> _Problem description_
Keep the pictures out. Restate the entries below word for word.

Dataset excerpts
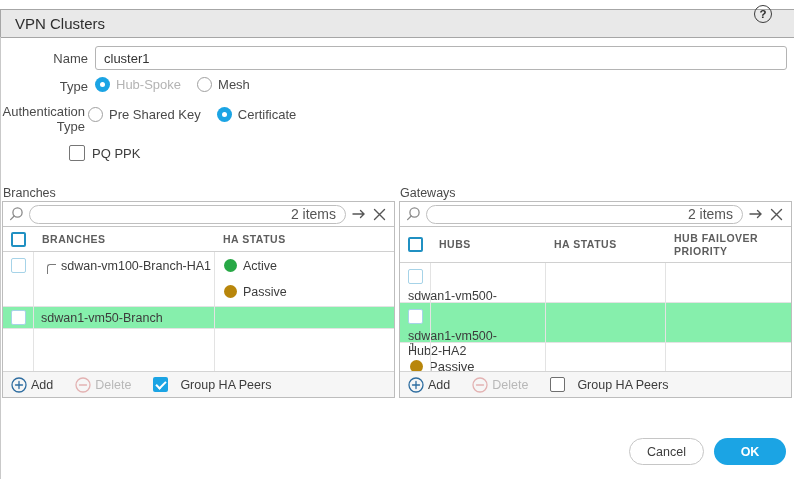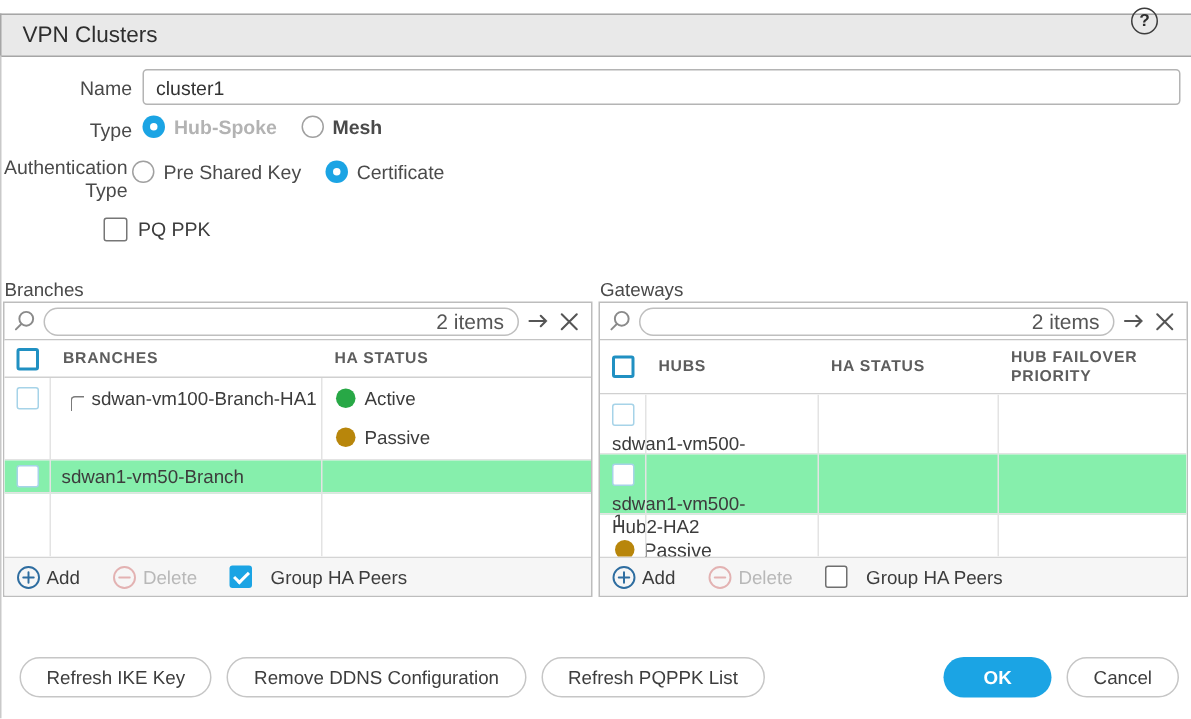"Hub-Spoke" .type-row { font-weight: bold -> none }
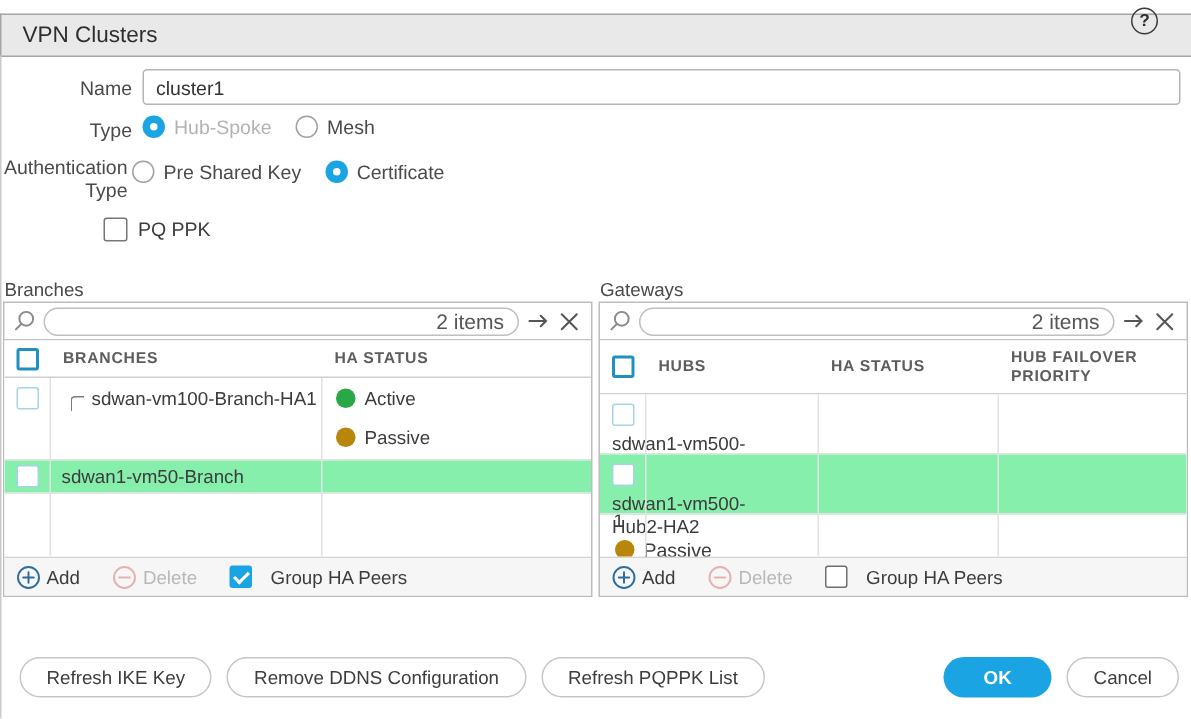"PQ PPK" .check-row { align-items: none -> center }
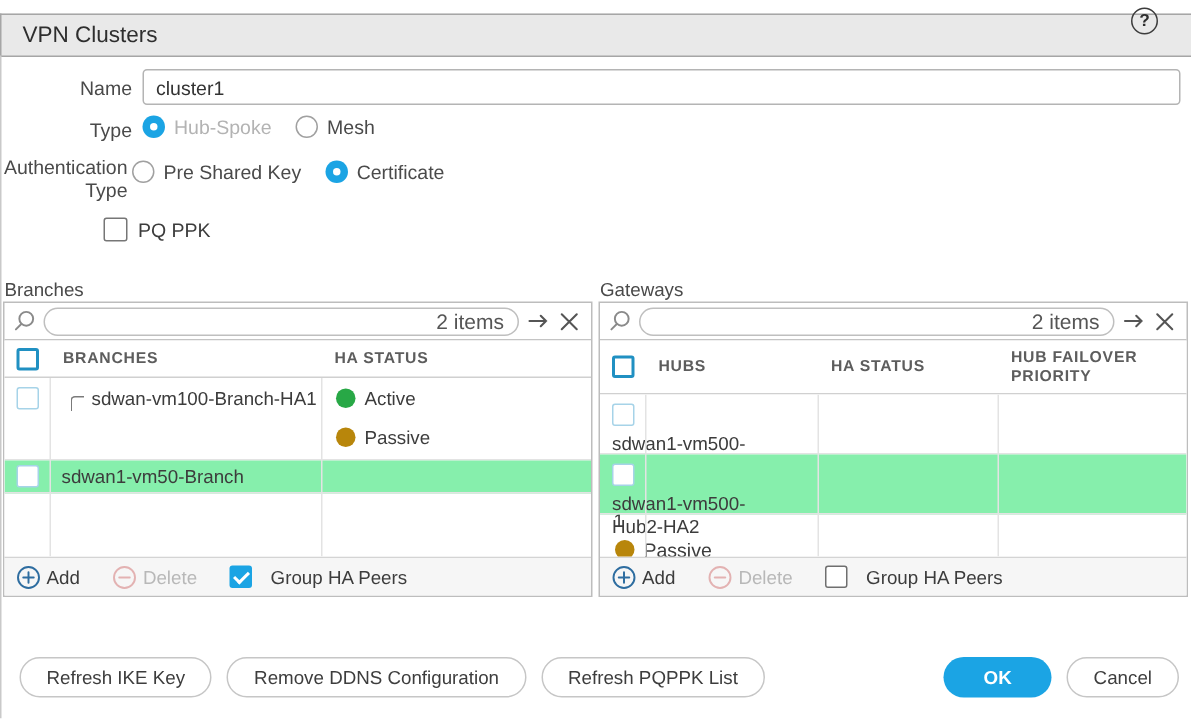"Refresh IKE Key" div.actions-left { html: <div> <button>Refresh IKE Key</button> <button>Remove DDNS Configuration</button> <button>Refresh PQPPK List</button> </div> -> none }
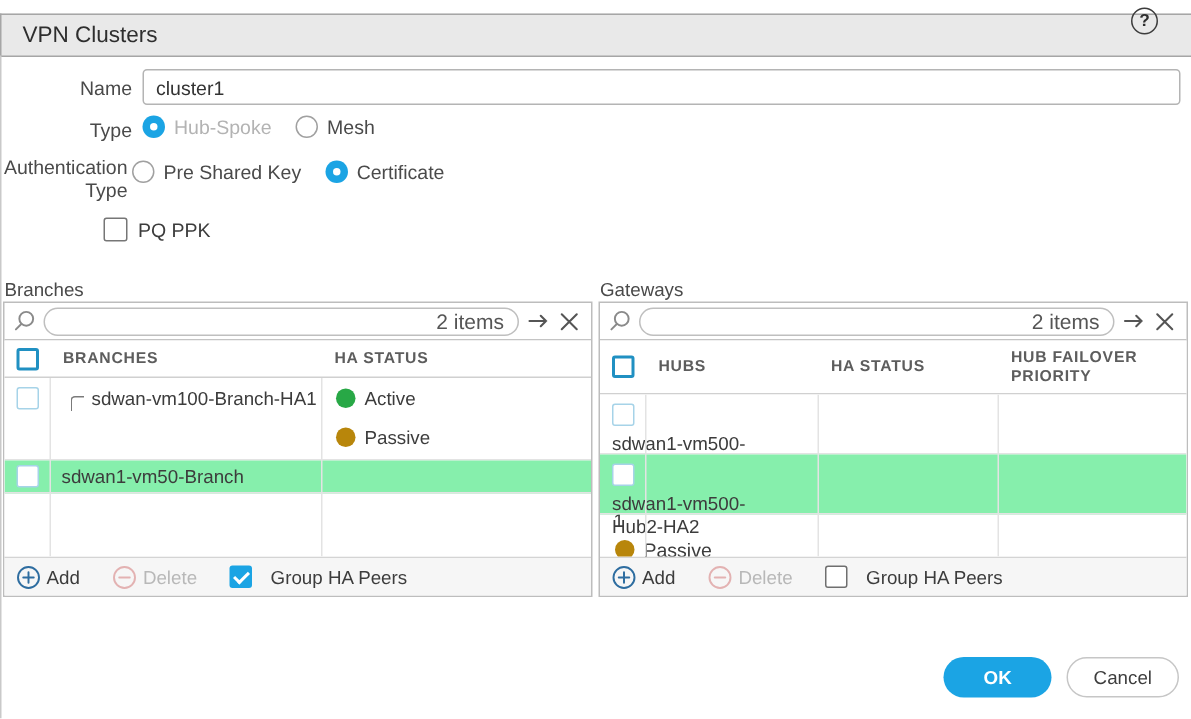"OK" button.pill-btn { order: before "Cancel" -> after "Cancel" }
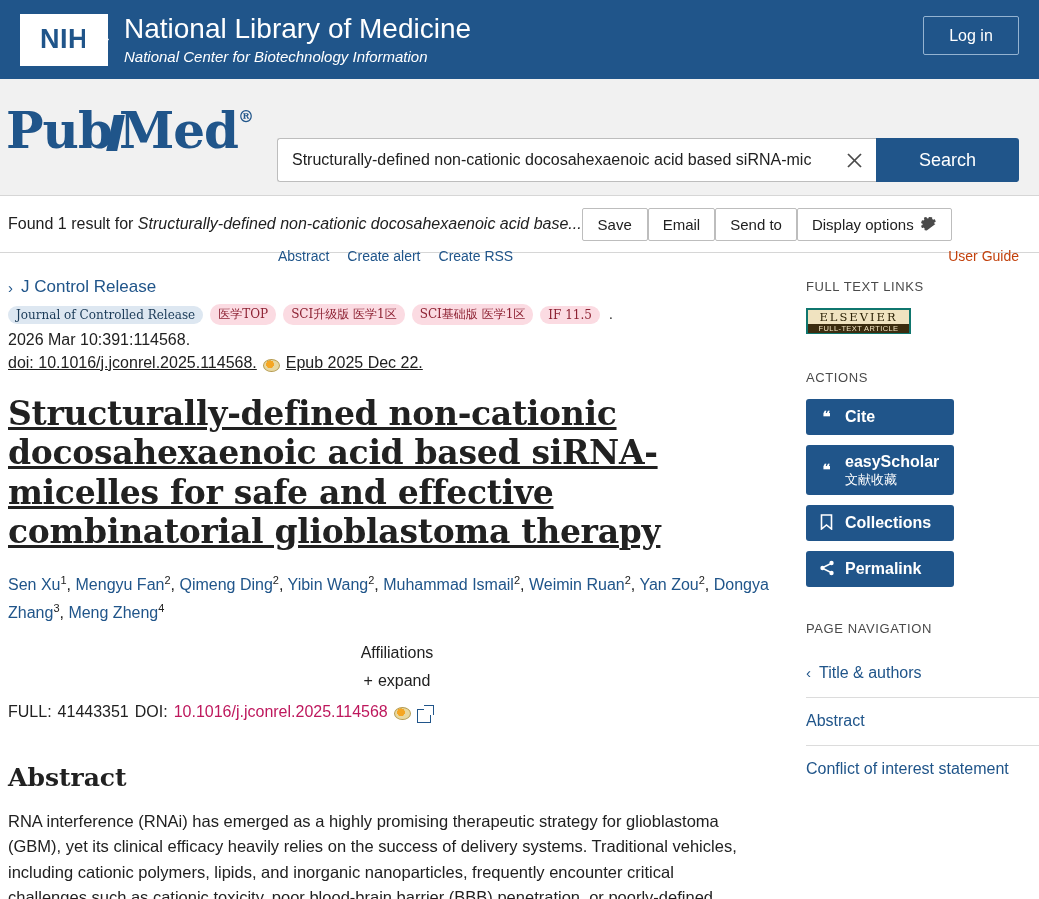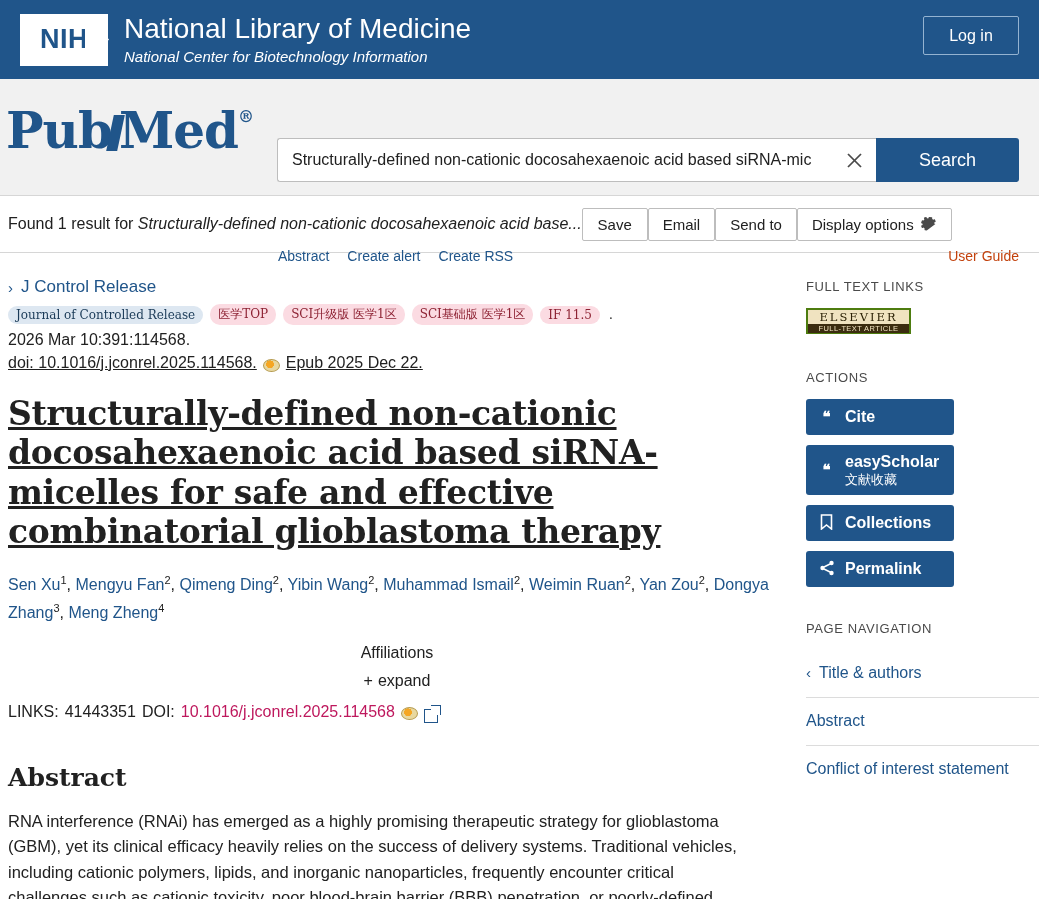"ELSEVIER" #elsevier-logo { border: 2px solid #4d7c0f -> 2px solid #0f766e }
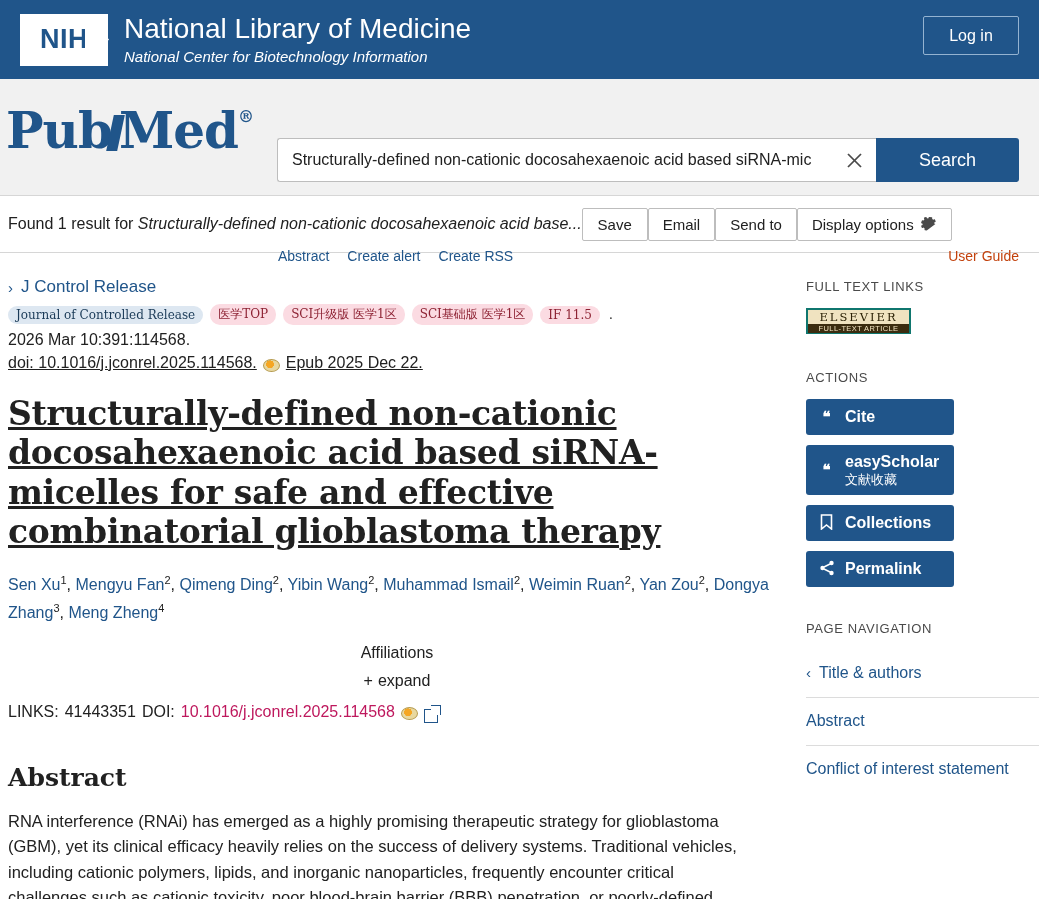"LINKS:" span { text: LINKS -> FULL }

> _Output for this task_
"Hub-Spoke" .type-row { font-weight: bold -> none }
"PQ PPK" .check-row { align-items: none -> center }
"Refresh IKE Key" div.actions-left { html: <div> <button>Refresh IKE Key</button> <button>Remove DDNS Configuration</button> <button>Refresh PQPPK List</button> </div> -> none }
"OK" button.pill-btn { order: before "Cancel" -> after "Cancel" }
"ELSEVIER" #elsevier-logo { border: 2px solid #4d7c0f -> 2px solid #0f766e }
"LINKS:" span { text: LINKS -> FULL }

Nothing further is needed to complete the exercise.